Alle Katastrophen, auch das Ereignis von Winnenden, sind deshalb immer
auch ein Ruf Gottes zur Umkehr! Wurde das den Gottesdienstbesuchern in
dieser Deutlichkeit gesagt?
Hinsichtlich der Leidtragenden fällt mir Hiob ein, der angesichts schwerer Verluste sagen konnte, "der Herr hat’s gegeben, der Herr hat’s genommen, der Name des Herrn sei gelobt", und, "haben wir das Gute von Gott angenommen, sollen wir dann das Unheil nicht auch annehmen?"
Gott ist es, der gibt und nimmt, auch unser Leben, der auch schreckliche Dinge zulassen kann, der uns keine Rechenschaft schuldet und dem wir keine Vorwürfe machen können, sondern bei dem wir immer nur unsere Zuflucht nehmen können und der uns zusagt, uns auch in solchen schlimmen Situationen zu tragen und hindurch zu bringen.
Es gehört Mut dazu, Menschen, die hier von schwerem Leid betroffen wur
den, so etwas zu sagen. Aber es ist der einzige Weg, um Trost und Frieden zu finden.
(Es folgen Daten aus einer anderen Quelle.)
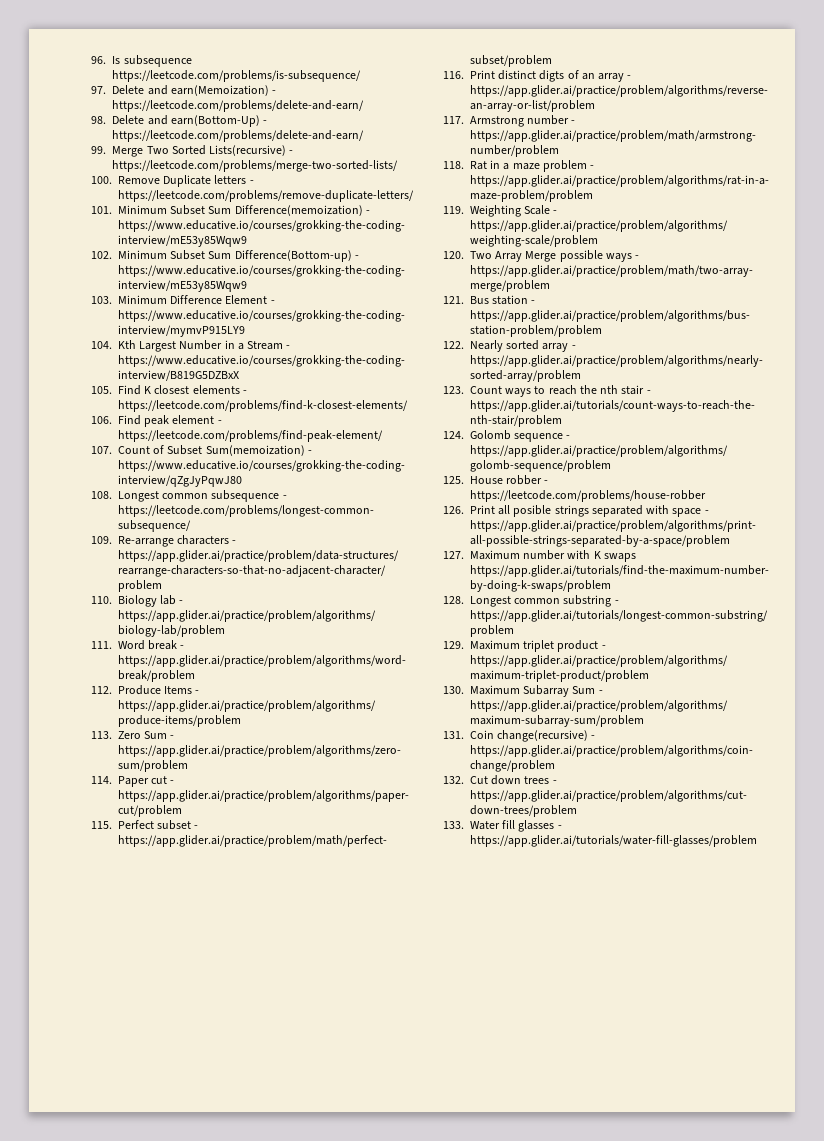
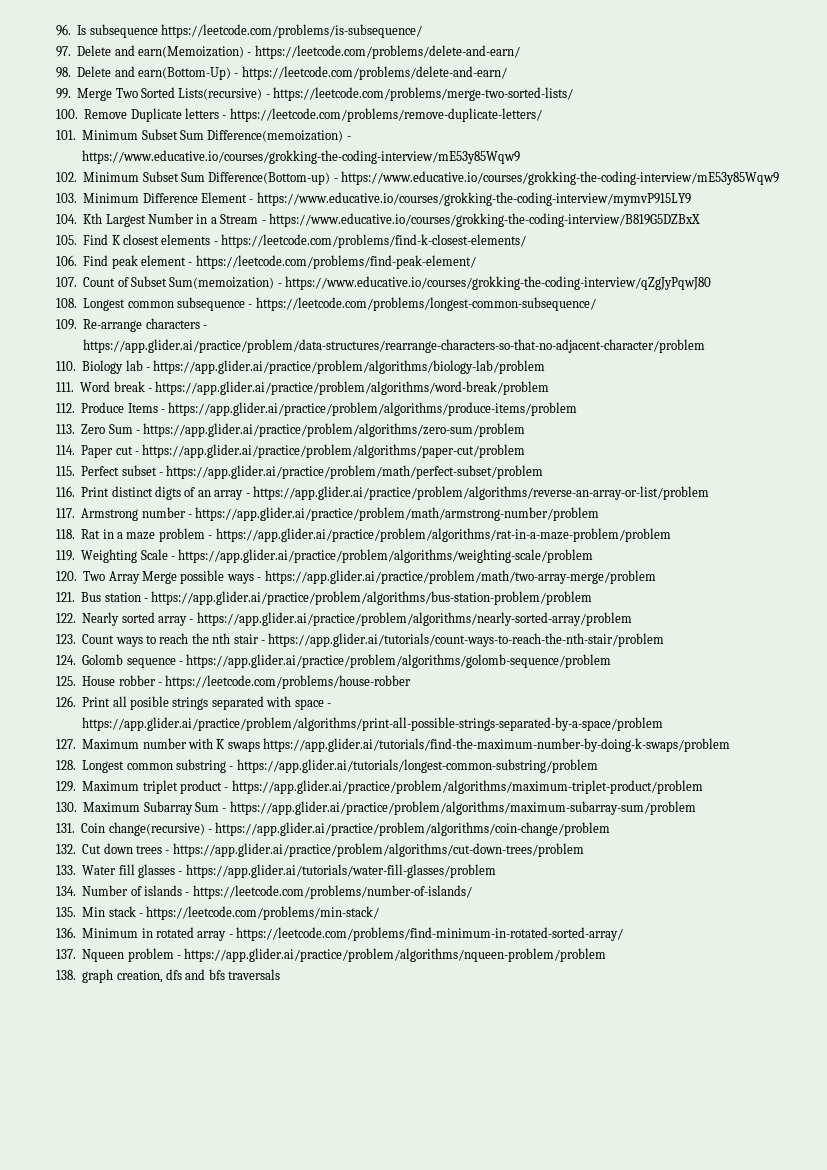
+ 134. Number of islands - https://leetcode.com/problems/number-of-islands/
+ 135. Min stack - https://leetcode.com/problems/min-stack/
+ 136. Minimum in rotated array - https://leetcode.com/problems/find-minimum-in-rotated-sorted-array/
+ 137. Nqueen problem - https://app.glider.ai/practice/problem/algorithms/nqueen-problem/problem
+ 138. graph creation, dfs and bfs traversals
Auf die Frage "Warum", bekommen wir keine Antwort. Hier stoßen wir uns
blutig. Auf die Frage "Wozu" lässt sich schon eher eine Antwort finden.
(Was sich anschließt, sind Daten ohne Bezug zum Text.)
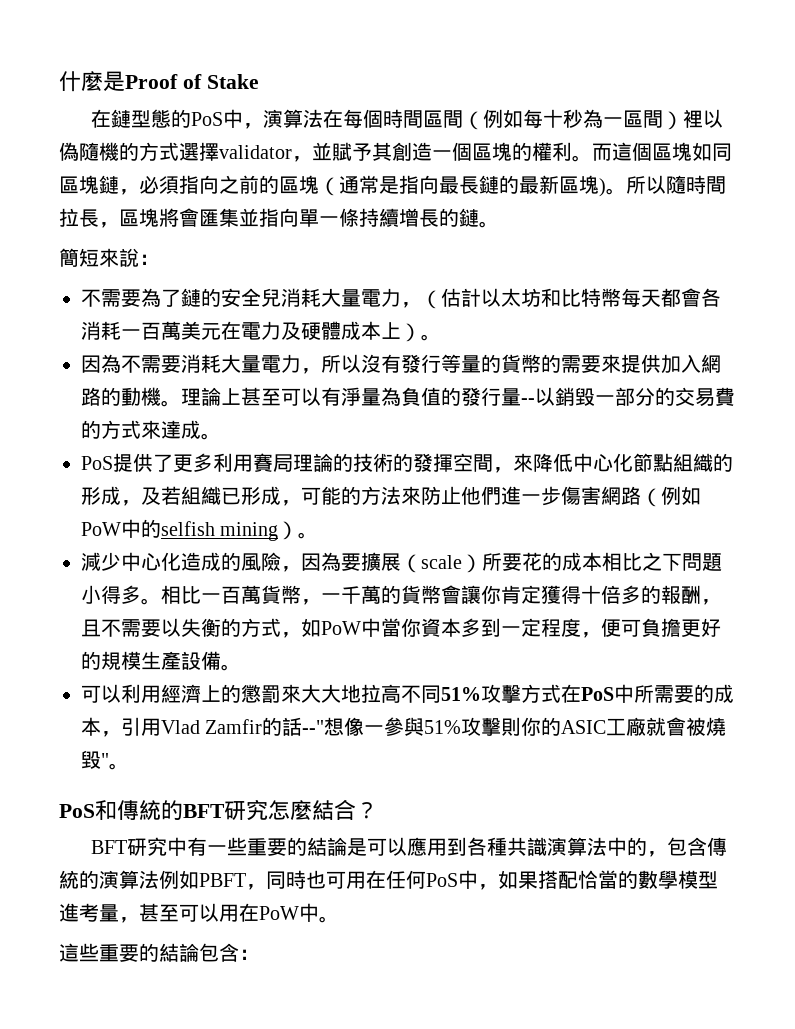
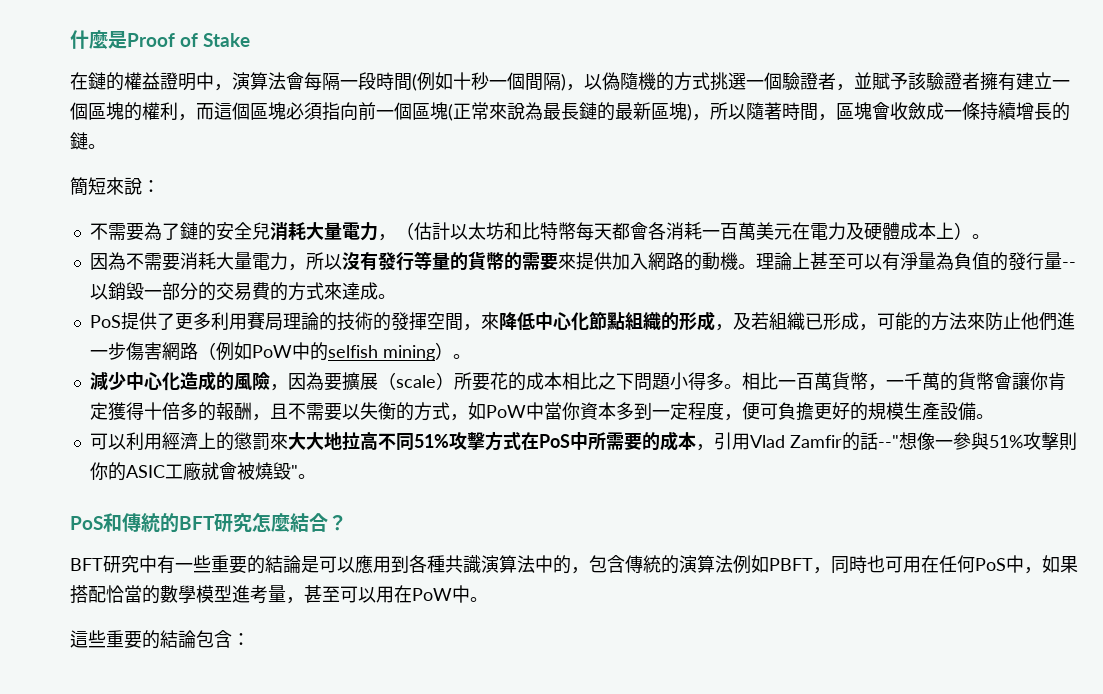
- 在鏈型態的PoS中，演算法在每個時間區間（例如每十秒為一區間）裡以偽隨機的方式選擇validator，並賦予其創造一個區塊的權利。而這個區塊如同區塊鏈，必須指向之前的區塊（通常是指向最長鏈的最新區塊)。所以隨時間拉長，區塊將會匯集並指向單一條持續增長的鏈。
+ 在鏈的權益證明中，演算法會每隔一段時間(例如十秒一個間隔)，以偽隨機的方式挑選一個驗證者，並賦予該驗證者擁有建立一個區塊的權利，而這個區塊必須指向前一個區塊(正常來說為最長鏈的最新區塊)，所以隨著時間，區塊會收斂成一條持續增長的鏈。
Im ersten Augenblick empfand ich Zorn über den Täter, für den die härtesten Strafen noch zu milde scheinen. Im Lichte Gottes sieht das aber anders aus. Auch für den Täter gilt: Es ist dem Menschen bestimmt einmal zu sterben, danach aber das Gericht. Täter und Opfer sind gleichermaßen in Gottes Hand.
Wir können die Sache deshalb getrost Gott überlassen und stattdessen weiter auf unseren Weg achten und Gott bitten, dass er uns bewahrt, unseren schwachen Glauben stärkt und uns an das Ewigkeitsziel bringt, wo es dann keine Nöte, Katastrophen und Amokläufe mehr geben wird.
Wenn mich etwas in Zorn versetzt, dann sind das eher die dümmlich frechen Parolen von Atheistenverbänden, die seit Neustem für ein "glückliches Leben ohne Gott" werben. Wie "glücklich" ein Leben ohne Gott sein kann, haben wir in der ablaufenden Woche hautnah erlebt.
Jörgen Bauer
Amoklauf:
Noch bevor sich der Begriff „Amoklauf“ bei uns einbürgerte, las ich schon vor Jahrzehnten von diesem, im malaysischen Raum vorkommenden Phänomen, wo Menschen, äußerlich ruhig, gelassen und entspannt wirkend, innerlich aber kochende Zeitbomben, ohne Vorwarnung plötzlich, in einer Art psychischen Explosion, losrannten und alles niedermachten, was ihnen entgegenkam. Dazu bedarf es keiner Handfeuerwaffen. Der klassische Amokläufer wütet mit einer Machete. Wer Amok läuft, kann sich jedes beliebigen Mordinstruments bedienen. Sicherungen gibt es praktisch keine.